» **Required work**
Please restate the records below word for word, leaving out every picture.

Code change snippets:
........

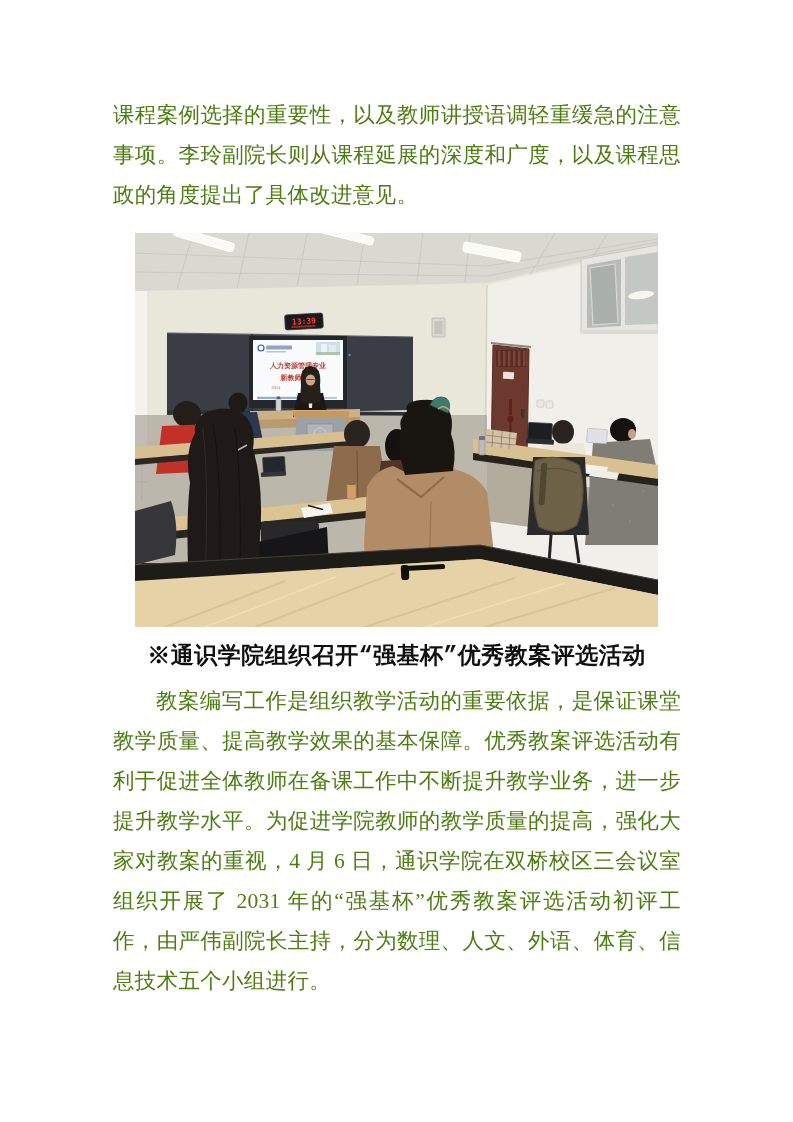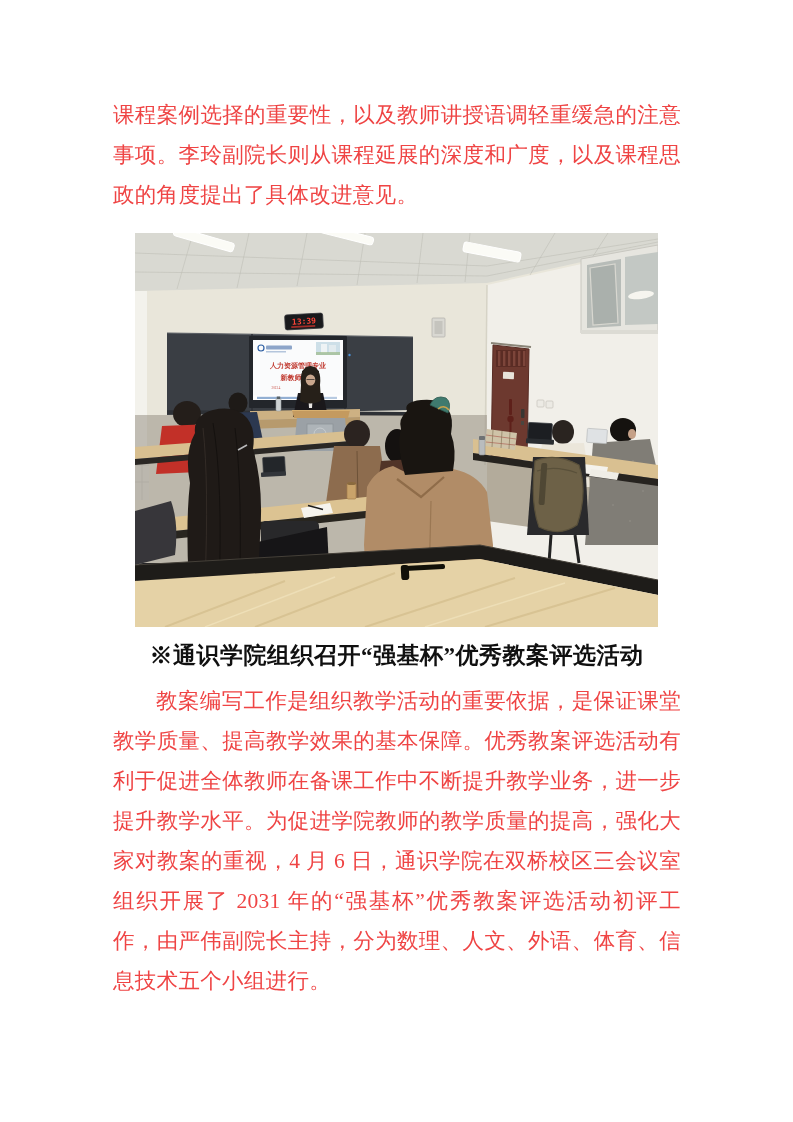--- a/index.html
+++ b/index.html
@@ -2,28 +2,28 @@
 <html><head>
 <meta charset="utf-8">
 <style>
   html,body{margin:0;padding:0;background:#ffffff;}
   .page{
     position:relative;width:793px;height:1122px;background:#ffffff;overflow:hidden;
     font-family:"Liberation Serif","DejaVu Serif",serif;color:#1a1a1a;
   }
   .para{
     position:absolute;left:113px;width:568px;font-size:21.5px;line-height:40px;
-    text-align:justify;text-justify:inter-ideograph;color:#ef4444;letter-spacing:.3px;
+    text-align:justify;text-justify:inter-ideograph;color:#4d7c0f;letter-spacing:.3px;
   }
   .para-first{top:95px;}
   .para-second{top:681px;text-indent:2em;}
   .heading{
     position:absolute;left:0;top:640px;width:793px;text-align:center;
     font-size:23px;font-weight:700;color:#101010;
-    font-family:Liberation Serif, serif;letter-spacing:.5px;
+    font-family:Liberation Mono, monospace;letter-spacing:.5px;
   }
   .photo-frame{position:absolute;left:135px;top:233px;width:523px;height:394px;}
   .photo-frame svg{display:block;width:523px;height:394px;}
 </style>
 </head>
 <body>
 
 <div class="page">
 
   <div class="para para-first">课程案例选择的重要性，以及教师讲授语调轻重缓急的注意事项。李玲副院长则从课程延展的深度和广度，以及课程思政的角度提出了具体改进意见。</div>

........

» **Worked solution**
--- a/index.html
+++ b/index.html
@@ -2,28 +2,28 @@
 <html><head>
 <meta charset="utf-8">
 <style>
   html,body{margin:0;padding:0;background:#ffffff;}
   .page{
     position:relative;width:793px;height:1122px;background:#ffffff;overflow:hidden;
     font-family:"Liberation Serif","DejaVu Serif",serif;color:#1a1a1a;
   }
   .para{
     position:absolute;left:113px;width:568px;font-size:21.5px;line-height:40px;
-    text-align:justify;text-justify:inter-ideograph;color:#ef4444;letter-spacing:.3px;
+    text-align:justify;text-justify:inter-ideograph;color:#4d7c0f;letter-spacing:.3px;
   }
   .para-first{top:95px;}
   .para-second{top:681px;text-indent:2em;}
   .heading{
     position:absolute;left:0;top:640px;width:793px;text-align:center;
     font-size:23px;font-weight:700;color:#101010;
-    font-family:Liberation Serif, serif;letter-spacing:.5px;
+    font-family:Liberation Mono, monospace;letter-spacing:.5px;
   }
   .photo-frame{position:absolute;left:135px;top:233px;width:523px;height:394px;}
   .photo-frame svg{display:block;width:523px;height:394px;}
 </style>
 </head>
 <body>
 
 <div class="page">
 
   <div class="para para-first">课程案例选择的重要性，以及教师讲授语调轻重缓急的注意事项。李玲副院长则从课程延展的深度和广度，以及课程思政的角度提出了具体改进意见。</div>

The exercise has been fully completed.